Palestinian spy chief was quoted saying PA ‘won’t allow’ retaliation by West Bank operatives for Mazen Faqha assassination in Gaza

Members of the Palestinian Authority security forces take part in a graduation ceremony for a Palestinian youth training camp in the West Bank city of Jericho, January 25, 2017. (Flash90)
Members of the Palestinian Authority security forces take part in a graduation ceremony for a Palestinian youth training camp in the West Bank city of Jericho, January 25, 2017. (Flash90)

A source in the Palestinian Authority denied a Monday report that quoted the PA’s intelligence chief describing a joint effort with the Israeli Shin Bet intelligence service to prevent Hamas attacks.

Channel 10 news had cited Majed Faraj telling the German daily Der Spiegel that the PA was working to thwart retaliatory strikes by Hamas operatives in the West Bank against Israeli targets, in the wake of the recent assassination of one of the terror group’s leaders in Gaza.

“We will not allow the West Bank to serve as a base for any type of response,” Channel 10 news quoted Faraj as saying.

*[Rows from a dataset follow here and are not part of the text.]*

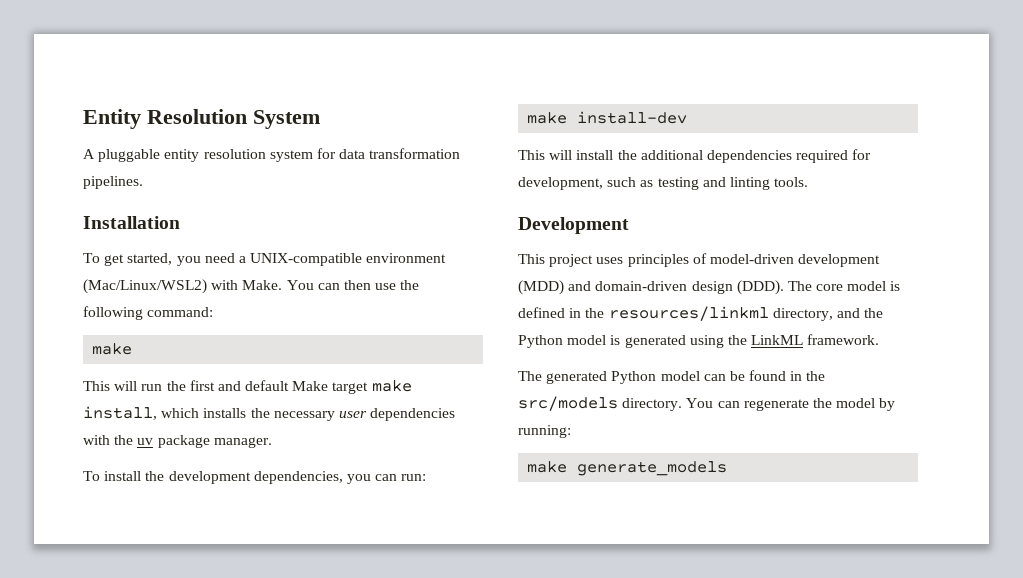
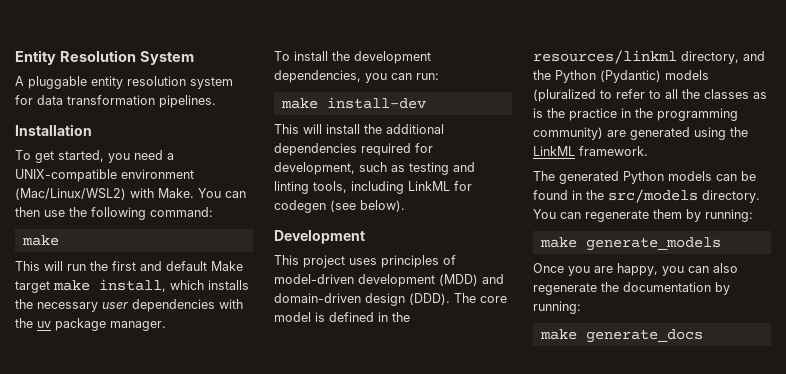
- This will install the additional dependencies required for development, such as testing and linting tools.
+ This will install the additional dependencies required for development, such as testing and linting tools, including LinkML for codegen (see below).
- The core model is defined in the resources/linkml directory, and the Python model is generated using the LinkML framework.
+ The core model is defined in the resources/linkml directory, and the Python (Pydantic) models (pluralized to refer to all the classes as is the practice in the programming community) are generated using the LinkML framework.
- The generated Python model can be found in the src/models directory.
+ The generated Python models can be found in the src/models directory.
- You can regenerate the model by running:
+ You can regenerate them by running:
+ Once you are happy, you can also regenerate the documentation by running:
+ make generate_docs

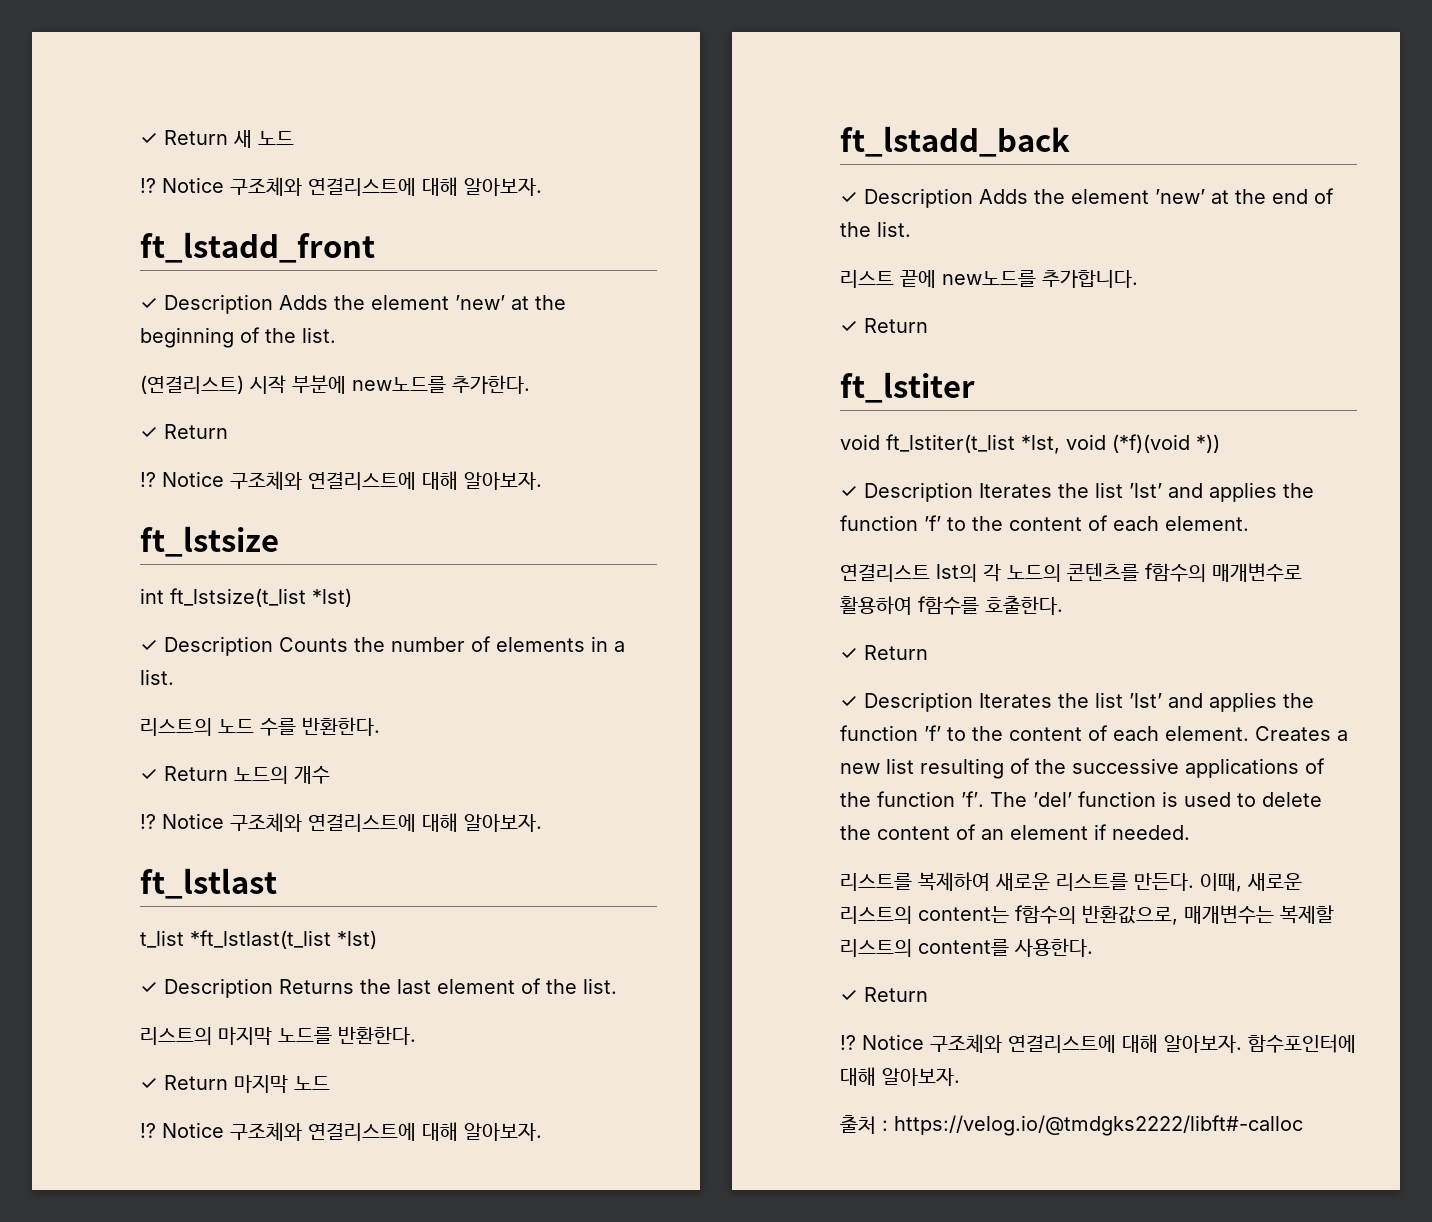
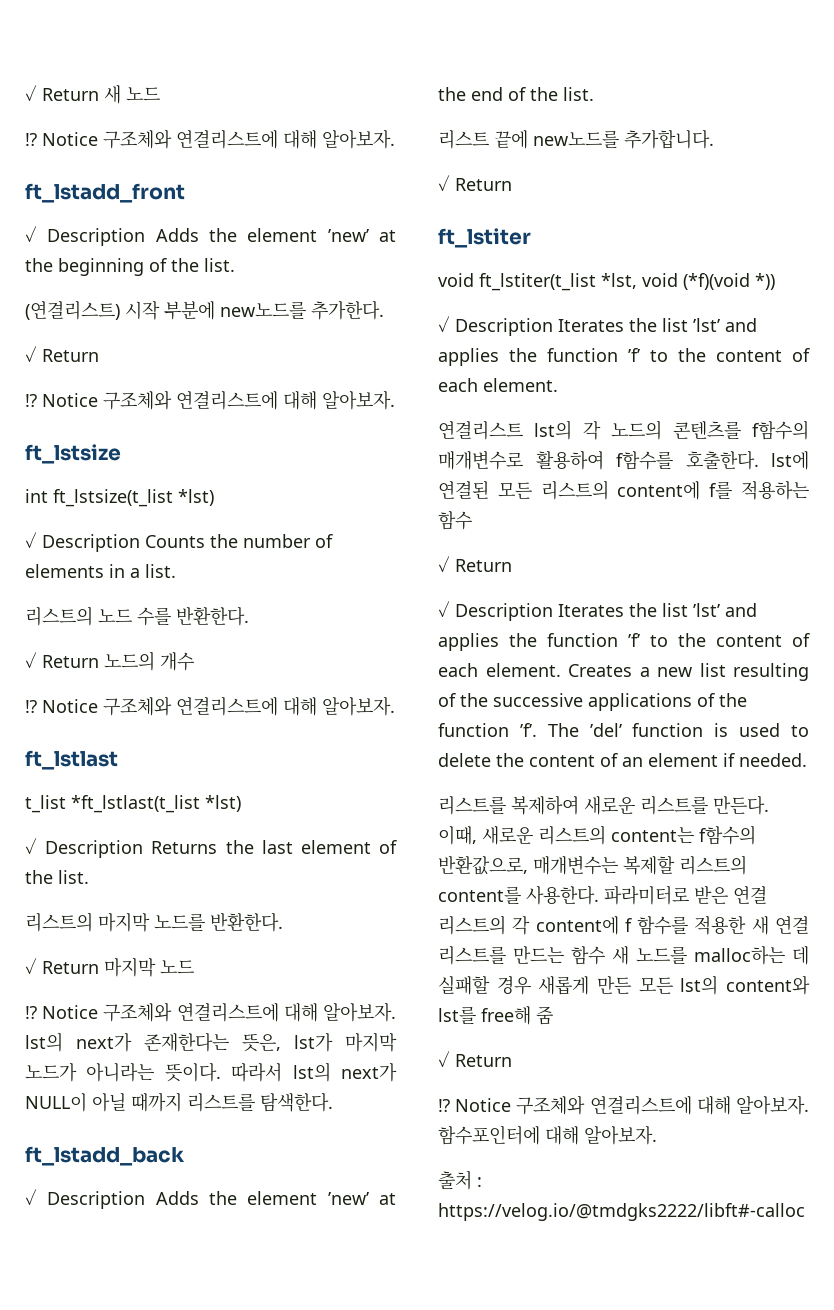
  ✓ Return 마지막 노드
- ⁉ Notice 구조체와 연결리스트에 대해 알아보자.
+ ⁉ Notice 구조체와 연결리스트에 대해 알아보자. lst의 next가 존재한다는 뜻은, lst가 마지막 노드가 아니라는 뜻이다. 따라서 lst의 next가 NULL이 아닐 때까지 리스트를 탐색한다.
- 연결리스트 lst의 각 노드의 콘텐츠를 f함수의 매개변수로 활용하여 f함수를 호출한다.
+ 연결리스트 lst의 각 노드의 콘텐츠를 f함수의 매개변수로 활용하여 f함수를 호출한다. lst에 연결된 모든 리스트의 content에 f를 적용하는 함수
+ 파라미터로 받은 연결 리스트의 각 content에 f 함수를 적용한 새 연결 리스트를 만드는 함수 새 노드를 malloc하는 데 실패할 경우 새롭게 만든 모든 lst의 content와 lst를 free해 줌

But a senior PA official told the Ma’an news agency later Monday that the report was “fabricated.” Der Spiegel also denied that it had interviewer Faraj.

The quotes attributed to the Palestinian intelligence chief would have referred to the killing Friday of Mazen Faqha, a Hamas official freed under the 2011 prisoner swap deal for IDF soldier Gilad Shalit.

Although neither Israel nor any other group has taken credit for Faqha’s assassination, Hamas blames Israel for the killing and has vowed to take revenge.

Israeli defense officials predicted this week that Hamas would try to retaliate for his killing via operatives in the West Bank rather than Gaza, possibly staging an attack within Israel.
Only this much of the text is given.